Friday

girlcore

so right now, i'm sitting at home on my laptop.
this will make sense in respect of the previous (forthcoming) post, but i'm listening to dillinger escape plan's 'calculatinginfinty' and it's makingsense,

i went out with james to this night that the girl he's moving in with runs. we walk, and buy beers (lech) on the way, then hang out at the george and dragon, shoreditch, talkingpolitcs,until the other girl he's mpoving in with turns up, one piece denim dress with a serious backline, then head ovwer to catch 22 for the girlcore night. downstairs is not girlcore, they're playing wierd 80's disco tunes, we go upstairs. there is hardcore porn stuck to the walls, then i realise it is cut out an darranged into the words 'fuck my cunt'. we meet james' friend off of gaydar, who is catalan and nice (i swap spain stories and conject (amnd he agrees) upon catalan being the ireland of the english and the belgium of the french). upstairs is... heavy. it's bsiaclly dance music and i'm not comfortable, no matter how many lesbians (apperently girlcore started as an exclusively female night and now lets men in)

i haven't mentioned that i'm wearing some sort of hybrid nurse/tenis player outfit. sweatbands + nailvarnish and eyeliner and that shit.

so then the other girl he's moving in with gets on the keyboard with her band and groooves away a bit - real good music. we're enjoying the black budvar. it's my round and i order everybody's drinks plus my double tequila.
BIG MISTKAE

eaten

we're downstairs now. they were playing better music - 80'ser, more danceable. some girls were trying to dance with me (bless ''em) taking photos and i really hope i can find them online, i am dressed somewhat like a nurse. i get the drinks in, james and ueldald go back upstairs where it's crowded & popular. after a fashion i follow them and eventually we go outside for a breather. i drain my liquid. some ciggerettes are passaround. it's almost ilicit, but dammit i want one. now my throat is shit. so we're all outside trying to make lighters work. all of assudden its like some kind of crzy shit currency. i'm leaving, i need to go home and listen to dillinger escape plan and throw myself around the living room, and i just want a fag for the journey home. try it, it's hilarious; "i've only got two left" or " i literally just bummed this off someone else". so eventually i'm waiting at the bus stop for what seems like ages, and eventually some guy turns up, with beer, and then reappers from behind (tramps?) with a fag. i ask him if i can bum a drag - fuck knows where this notion came from - and he, the kindest man alive, says 'sure, you can have some of my beer too', i say, 'ah, grolsch - import or exort?' he doesn't know, but adds that i can have a bus too - there just happens to be one coming around the bend. what a gentleman.

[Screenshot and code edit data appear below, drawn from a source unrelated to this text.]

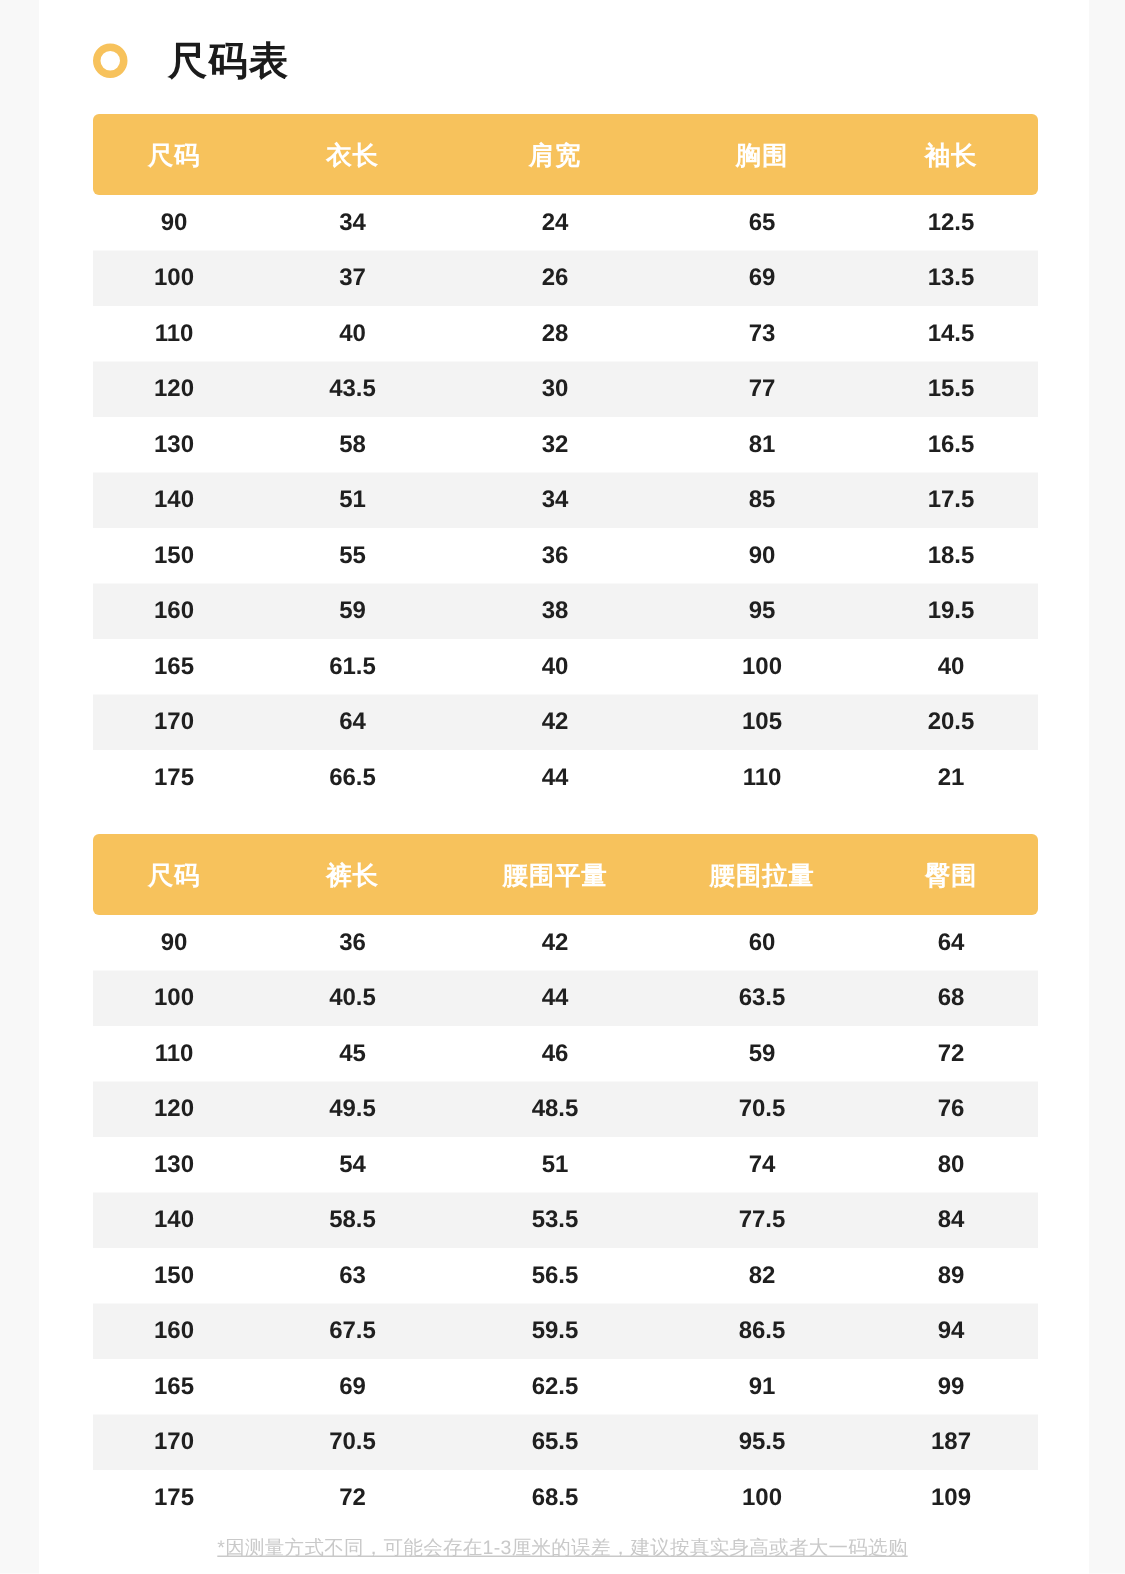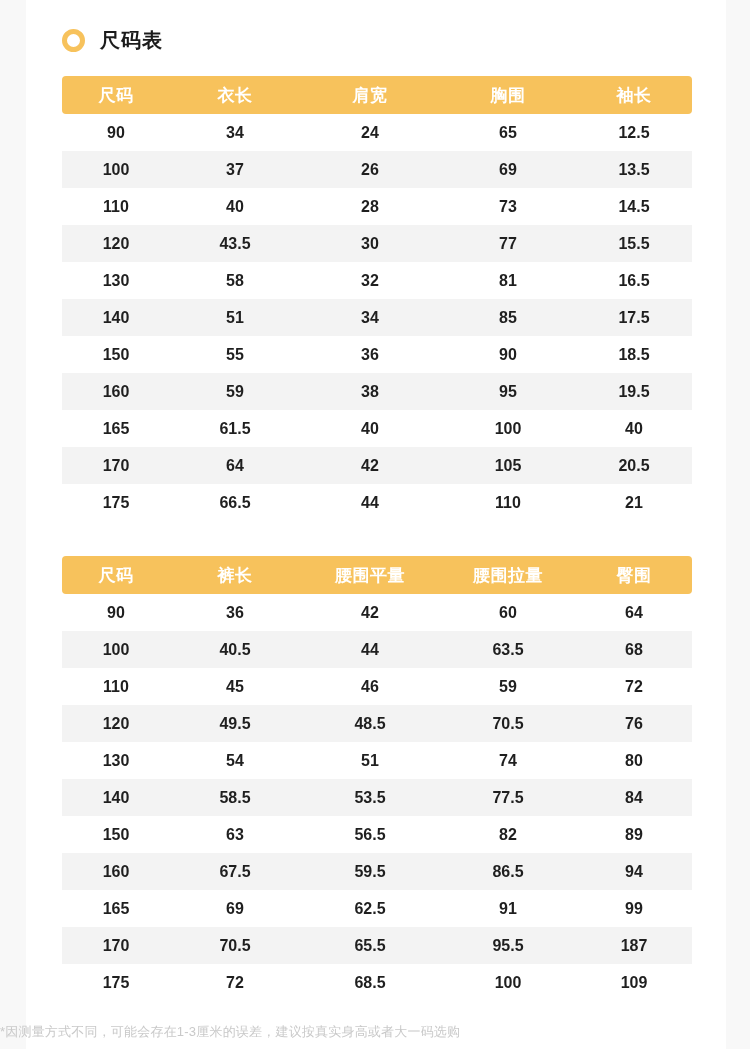--- a/index.html
+++ b/index.html
@@ -60,8 +60,8 @@
     flex: 0 0 auto;
   }
   .title-text {
-    margin-left: 15px;
-    font-size: 20px;
+    margin-left: 27px;
+    font-size: 26px;
     font-weight: bold;
     color: #1b1b1b;
     letter-spacing: 1px;

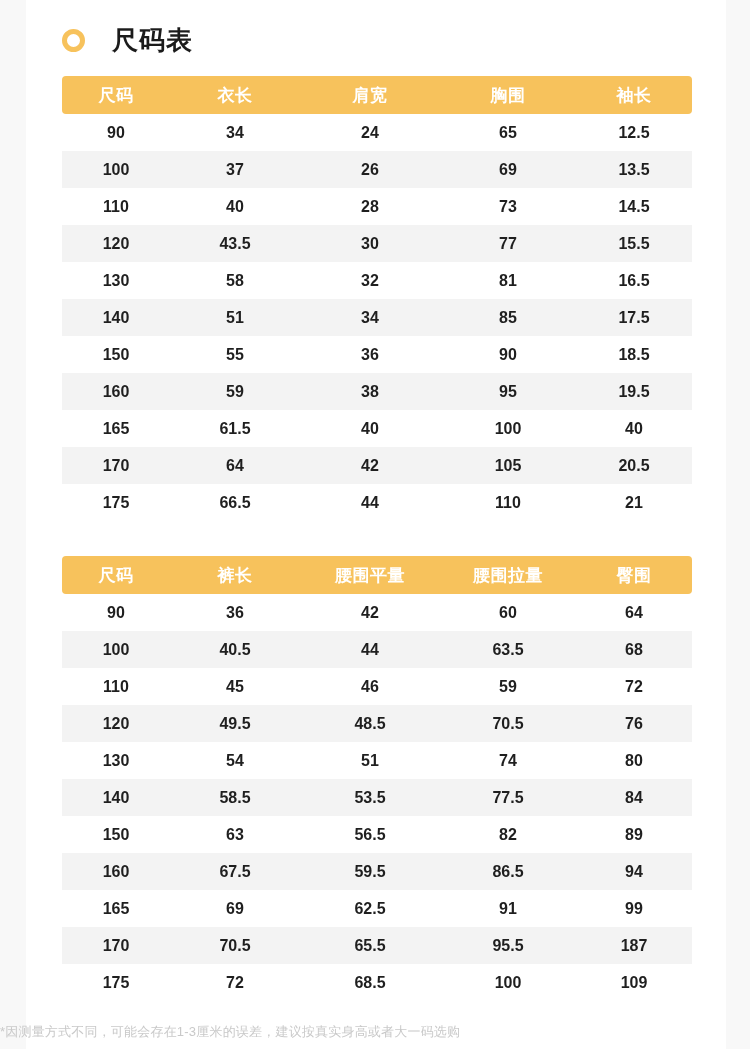--- a/index.html
+++ b/index.html
@@ -90,7 +90,7 @@
     text-align: center;
     letter-spacing: 0.5px;
     border: 0;
-    padding: 0;
+    padding: 8px;
   }
   .size-table thead th:first-child {
     border-top-left-radius: 4px;

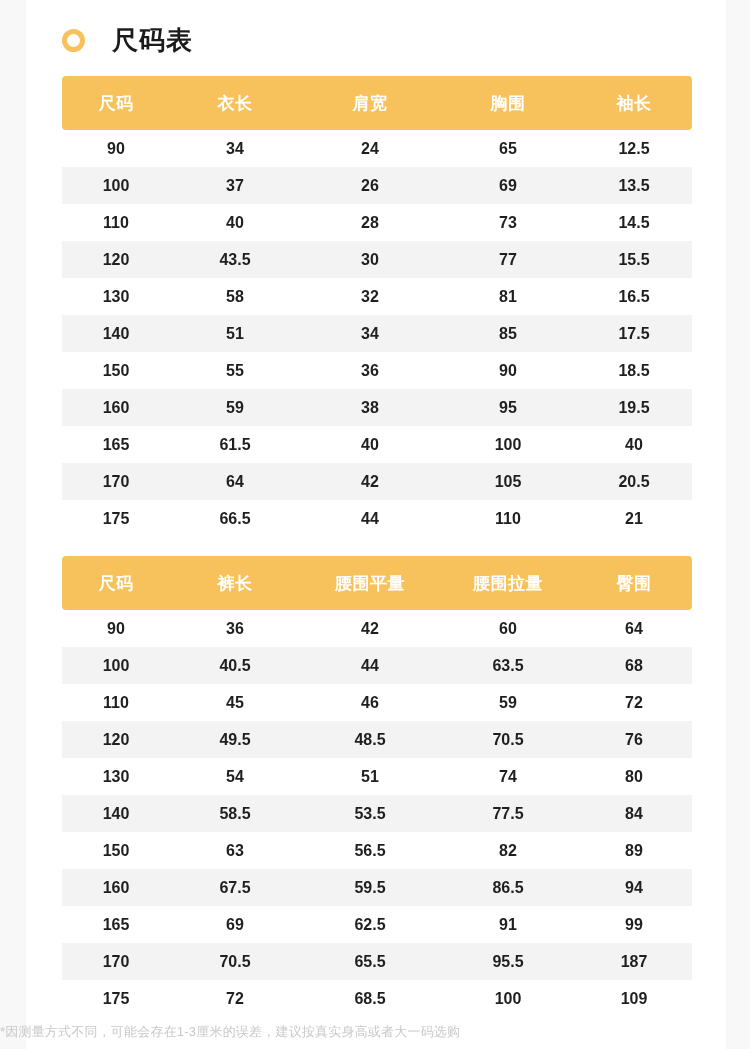--- a/index.html
+++ b/index.html
@@ -129,11 +129,12 @@
     left: 0;
     top: 1022px;
     width: 750px;
-    text-align: left;
+    text-align: center;
     font-size: 13px;
     color: #c9c9c9;
     letter-spacing: 0.2px;
     line-height: 20px;
+    text-decoration: underline;
   }
 </style>
 </head>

i get on the bus, but i only last a stop, the alcohol that has builit up is too much and i'm getting motion sickness. i jog home, slowing whenever i cross anyone, some black girl comments but i keep her awsay with a 'sure' and speed walk on. soon enough i'm home, after priming mslef for all these facts. 'mustn't forget to write about', 'secret of the universe discovered', &c. will that do?

so i get home and put on 'calculating infinity'; and try as i might, dancing fallsafoul of blogging. i'm now on track 10, 'weekend sex change'. a;ll i wnated to do was dance. man, ciggarettes are rubbish.and so is too much tequila. it's baaaaaaaad. no matter how fun it was in 1998.